Opium Tincture is used is to treat severe diarrhea by slowing the movement of the intestines and decreasing the number and frequency of bowel movements.

Markets

In determining which products to pursue for development, we target markets whose products are complex to manufacture and therefore have higher barriers to entry. These market factors provide opportunities for our growth consistent with our competitive strengths at the same time that they decrease the number of potential competitors in the markets. These markets currently include hormone and steroidal drugs, oncolytics, and narcotics and complex formulations, including extended release and combination products.
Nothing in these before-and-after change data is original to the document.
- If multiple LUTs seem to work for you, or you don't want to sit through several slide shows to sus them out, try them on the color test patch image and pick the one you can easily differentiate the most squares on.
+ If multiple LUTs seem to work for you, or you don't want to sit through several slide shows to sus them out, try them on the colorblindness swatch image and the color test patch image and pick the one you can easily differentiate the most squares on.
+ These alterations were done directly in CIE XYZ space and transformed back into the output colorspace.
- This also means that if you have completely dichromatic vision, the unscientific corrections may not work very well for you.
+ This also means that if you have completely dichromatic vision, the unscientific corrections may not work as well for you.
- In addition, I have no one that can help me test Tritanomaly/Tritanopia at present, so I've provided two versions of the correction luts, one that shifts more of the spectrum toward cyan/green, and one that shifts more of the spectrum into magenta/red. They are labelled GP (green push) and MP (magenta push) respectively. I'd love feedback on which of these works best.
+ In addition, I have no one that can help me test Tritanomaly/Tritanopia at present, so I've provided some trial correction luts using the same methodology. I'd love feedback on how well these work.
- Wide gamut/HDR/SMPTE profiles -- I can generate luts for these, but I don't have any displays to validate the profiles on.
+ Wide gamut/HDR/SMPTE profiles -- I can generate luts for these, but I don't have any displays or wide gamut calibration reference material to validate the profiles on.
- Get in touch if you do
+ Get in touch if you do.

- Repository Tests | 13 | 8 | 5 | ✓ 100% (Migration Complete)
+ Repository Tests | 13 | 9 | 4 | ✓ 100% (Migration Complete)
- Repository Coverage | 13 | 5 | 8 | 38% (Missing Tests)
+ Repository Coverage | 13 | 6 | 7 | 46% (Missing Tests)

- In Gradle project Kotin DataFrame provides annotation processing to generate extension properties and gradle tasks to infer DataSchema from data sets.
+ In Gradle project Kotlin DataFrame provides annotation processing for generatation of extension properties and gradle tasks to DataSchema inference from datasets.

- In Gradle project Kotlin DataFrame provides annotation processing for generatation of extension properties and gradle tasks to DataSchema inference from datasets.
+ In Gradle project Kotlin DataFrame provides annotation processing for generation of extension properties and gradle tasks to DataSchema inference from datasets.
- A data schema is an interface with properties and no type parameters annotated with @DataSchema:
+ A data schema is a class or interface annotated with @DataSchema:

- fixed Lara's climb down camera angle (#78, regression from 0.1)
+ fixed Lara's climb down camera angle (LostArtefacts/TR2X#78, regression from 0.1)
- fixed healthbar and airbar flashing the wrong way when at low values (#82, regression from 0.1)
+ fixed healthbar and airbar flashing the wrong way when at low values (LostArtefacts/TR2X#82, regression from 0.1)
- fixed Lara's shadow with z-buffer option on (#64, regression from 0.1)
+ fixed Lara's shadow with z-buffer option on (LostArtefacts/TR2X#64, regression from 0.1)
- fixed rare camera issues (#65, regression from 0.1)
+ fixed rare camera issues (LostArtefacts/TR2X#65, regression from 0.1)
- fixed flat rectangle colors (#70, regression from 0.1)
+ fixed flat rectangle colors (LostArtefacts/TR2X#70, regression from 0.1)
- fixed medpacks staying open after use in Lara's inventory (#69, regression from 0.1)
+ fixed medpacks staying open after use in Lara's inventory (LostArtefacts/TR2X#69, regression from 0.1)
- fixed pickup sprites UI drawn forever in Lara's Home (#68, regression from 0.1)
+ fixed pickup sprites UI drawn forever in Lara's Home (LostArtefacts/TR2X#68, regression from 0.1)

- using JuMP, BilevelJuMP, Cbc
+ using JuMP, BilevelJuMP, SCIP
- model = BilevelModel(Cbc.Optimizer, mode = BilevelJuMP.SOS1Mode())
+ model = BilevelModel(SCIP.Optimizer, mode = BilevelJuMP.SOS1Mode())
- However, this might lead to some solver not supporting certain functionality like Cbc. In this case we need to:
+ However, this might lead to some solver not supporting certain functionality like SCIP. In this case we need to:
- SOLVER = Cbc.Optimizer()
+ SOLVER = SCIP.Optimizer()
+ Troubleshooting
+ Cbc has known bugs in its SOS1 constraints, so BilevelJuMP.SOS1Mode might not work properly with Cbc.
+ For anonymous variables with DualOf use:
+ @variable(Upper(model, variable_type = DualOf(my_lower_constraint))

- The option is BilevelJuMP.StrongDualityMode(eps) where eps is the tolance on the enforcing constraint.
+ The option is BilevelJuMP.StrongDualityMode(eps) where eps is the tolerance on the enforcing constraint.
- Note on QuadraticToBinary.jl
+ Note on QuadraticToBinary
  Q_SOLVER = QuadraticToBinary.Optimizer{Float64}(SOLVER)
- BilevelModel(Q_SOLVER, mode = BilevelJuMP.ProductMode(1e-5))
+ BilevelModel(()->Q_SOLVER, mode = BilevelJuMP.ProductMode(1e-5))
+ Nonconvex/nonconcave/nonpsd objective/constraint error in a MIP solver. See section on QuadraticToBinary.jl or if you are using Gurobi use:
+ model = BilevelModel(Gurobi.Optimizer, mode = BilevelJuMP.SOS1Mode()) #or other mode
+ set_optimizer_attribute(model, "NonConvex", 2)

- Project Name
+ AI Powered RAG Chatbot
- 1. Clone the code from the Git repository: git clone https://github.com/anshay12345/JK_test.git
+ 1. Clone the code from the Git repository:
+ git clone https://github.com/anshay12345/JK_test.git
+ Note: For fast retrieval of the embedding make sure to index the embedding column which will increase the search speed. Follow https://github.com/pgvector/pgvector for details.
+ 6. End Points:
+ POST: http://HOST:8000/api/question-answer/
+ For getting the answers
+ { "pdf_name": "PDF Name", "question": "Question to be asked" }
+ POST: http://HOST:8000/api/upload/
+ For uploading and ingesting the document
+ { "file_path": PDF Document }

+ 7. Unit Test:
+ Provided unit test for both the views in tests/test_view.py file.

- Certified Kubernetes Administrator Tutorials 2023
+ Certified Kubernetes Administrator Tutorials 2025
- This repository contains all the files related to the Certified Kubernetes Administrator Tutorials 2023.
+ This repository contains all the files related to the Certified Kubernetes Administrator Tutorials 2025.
Hormone and Steroidal Drugs

The market for hormone and steroidal drugs includes hormone therapy to alleviate menopausal symptoms in women, contraceptives, testosterone replacement therapies for men, and therapies for treating hormone-sensitive and other cancers. Hormone Therapy (“HT”) has been an accepted medical treatment for alleviating the symptoms of menopause since the 1930s, with formal FDA approval for that use granted in 1942. Initially, HT consisted of estrogen only, but has evolved to include combination therapies of estrogen, progesterone and androgens. We target niche products in the HT and steroidal products market for several reasons, including:

hormone and steroid products are a core competency based on our manufacturing and product development teams' long history of manufacturing these types of products; and
the aging baby boom population, of which women represent a majority, is expected to support continued growth in the HT market.

Oncolytics

We are positioned to develop and manufacture niche oncolytic (anti-cancer) drugs due to the capabilities of our containment facility and our expertise in manufacturing segregation. In particular, we are targeting products subject to priority review by the FDA — those with no blocking patents and no generic competition. In June 2014, we filed an ANDA with the FDA for our first anti-cancer drug. In August 2014, we received notification from the FDA that our ANDA filing was accepted for filing with an expedited review. In addition, we have identified additional priority review opportunities in oncolytics.

Narcotics

Our main manufacturing facility in Baudette, Minnesota is licensed by the DEA for the manufacture and distribution of Schedule II narcotics, i.e., drugs considered to have a high abuse risk but that also have safe and accepted medical uses in the United States. In addition to our existing pipeline of four ANDAs, we have identified additional product development opportunities in this market.

Contract Manufacturing

We manufacture pharmaceutical products for several branded and generic companies, which outsource production to us in order to:

free-up internal resources to focus on sales and marketing as well as research and development;
employ internal capacity to manufacture higher volume or more critical products; and
utilize our specialized equipment and expertise.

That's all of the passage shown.